Unsur-unsur utama pada irigasi tetes yang perlu diperhatikan sebelum mengoperasikan peralatan irigasi tetes adalah sumber air, dapat berupa sumber air permanen (sungai, danau, dan lain-lain), atau sumber air buatan (sumur, embung dan lain-lain), sumber daya, sumber tenaga yang digunakan untuk mengalirkan air dapat dari gaya gravitasi (bila sumber air lebih tinggi daripada lahan pertanaman), dan untuk sumber air yang sejajar atau lebih rendah dari pada lahan pertanaman maka diperlukan bantuan pompa. Untuk lahan yang mempunyai sumber air yang dalam, maka diperlukan pompa penghisap pompa air sumur dalam, saringan, untuk mencegah terjadinya penyumbatan maka diperlukan beberapa alat penyaring, yaitu saringan utama (primary filter) yang dipasang dekat sumber air, sringan kedua (secondary filter) diletakkan antara saringan utama dengan jaringan

pipa utama.
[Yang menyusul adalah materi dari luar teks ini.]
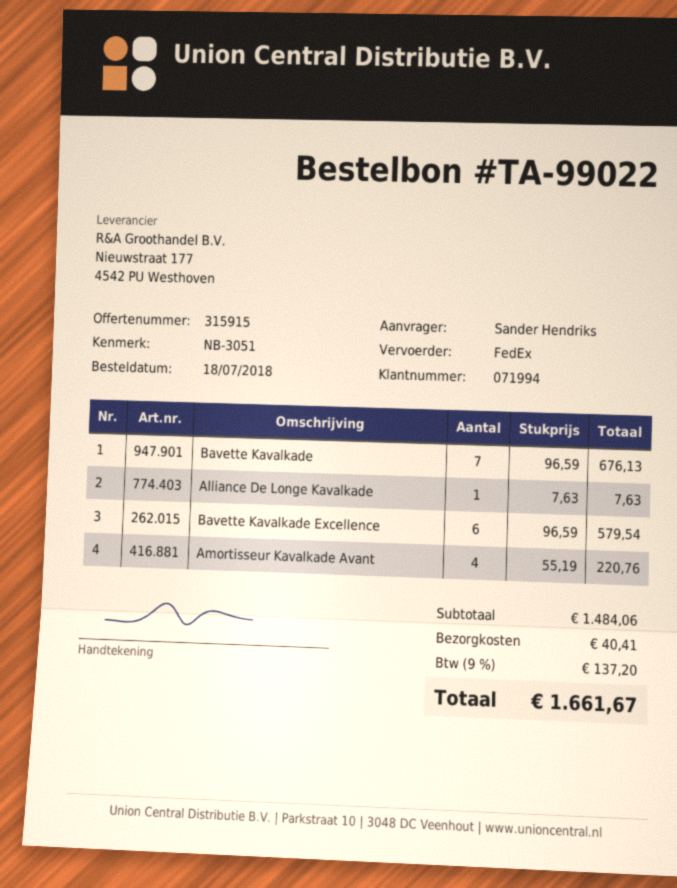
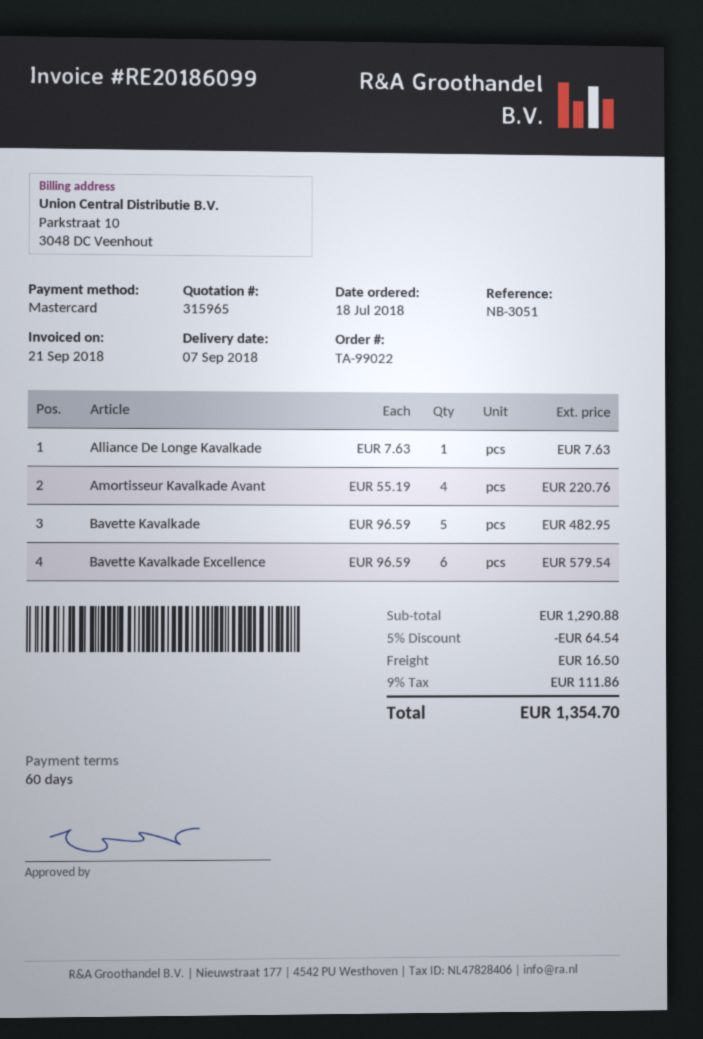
quote number: 315915 -> 315965
Bavette Kavalkade: 7 x 96.59 = 676.13 -> 5 x 96.59 = 482.95
subtotal: 1484.06 -> 1290.88
discount: none -> 5% = 64.54
shipping: 40.41 -> 16.50
tax: 9% = 137.20 -> 9% = 111.86
total: 1661.67 -> 1354.70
Irigasi tetes memerlukan peralatan seperti unit pompa, pengatur tekanan, jaringan pipa utama dan sub utama, pipa-pipa lateral, dan juga emitter atau dripper.
              Dari data hasil pengamatan dapat dilihat nilai dari lateral 1, 2, 3, dan 4 memiliki nilai yang berbeda-beda pada setiap ulangannya pun berbeda-beda. Pada percobaan dilapangan nilai pada ulangan 1, 2, dan 3 menurun sedikit dari percobaan sebelumnya dimana seperti yang diperlihatkan oleh tabel 1. Penurunan  nilai itu diakibatkan oleh tersembatnya emitter dan tekanan air yang diberikan dari pengaturan kran pada pipa sub utama. Dimana tekanan yang digunakan pada percobaan irigasi tetes di lapangan adalah 16 psi, semakin tinggi tekanannya maka akan semakin cepat laju tetesan air, semakin rendah tekanan maka tetesan airnya akan lambat. Jika dilihat dari analisa data dapat dibahas bahwa berdasarkan US Soil Conservation Service (US SCS) pada ulangan pertama maka di dapat nilai EU (koefisien keseragaman) sebesar 54.420 dan pada metode James (1988) EU (koefisien keseragaman) sebesar 3.490 dan nilai koefisien variasinya yaitu 0.344.

V.    PENUTUP
5.1. Kesimpulan
Adapun kesimpulan yang dapat diambil dari pembahasan adalah sebagai berikut :
1.      Pada praktikum yang dilakukan dilapangan terdapat perbedaan nilai disetiap ulangan yang dilakukan, itu dikerenakan lateral dan emitter yang digunakan dalam kondisi tidak baik atau dalam keadaan bocor sehingga nilai disetiap ulangan yang dilakukan berbeda-beda.
2.      Pada irigasi tetes hanya zona perakaran tanaman yang diberi air, dan dengan pengelolaan yang tepat kehilangan perkolasi dalam menjadi minimal.
3.      Kelemahan-kelemahan utama dari irigasi tetes adalah biaya yang tinggi dan penyumbatan pada komponen sistem, terutama emitter untuk partikel-partikel kecil tanah, bahan biologis dan kimia.
4.      Irigasi tetes memerlukan peralatan seperti unit pompa, pengatur tekanan, jaringan pipa utama dan sub utama, pipa-pipa lateral, dan juga emitter atau dripper.
5.      Penurunan  nilai itu diakibatkan oleh tersembatnya emitter dan tekanan air yang diberikan dari pengaturan kran pada pipa sub utama dan nilai koefisien variasinya yaitu 0.344.

5.2. Saran
Adapun saran yang dapat saya berikan adalah semoga untuk kedepannya dapat lebih baik lagi peralatan yang digunakan saat praktikum.

DAFTAR PUSTAKA
Buckman dan N.C. Brady, 1982. Ilmu Tanah. Bhatara Karya Aksara, Jakarta.
Hadiutomo, K. 2012. Mekanisasi Pertanian. IPB Press. Bogor.
Sudjarwadi, 1987. Dasar-dasar Teknik Irigasi. Biro Penerbit Keluarga Besar Teknik Universitas Gadjah Mada, Yogyakarta.

Triatmodjo, B. 1996. Hidrolika 1. Beta Offset, Yogyakarta.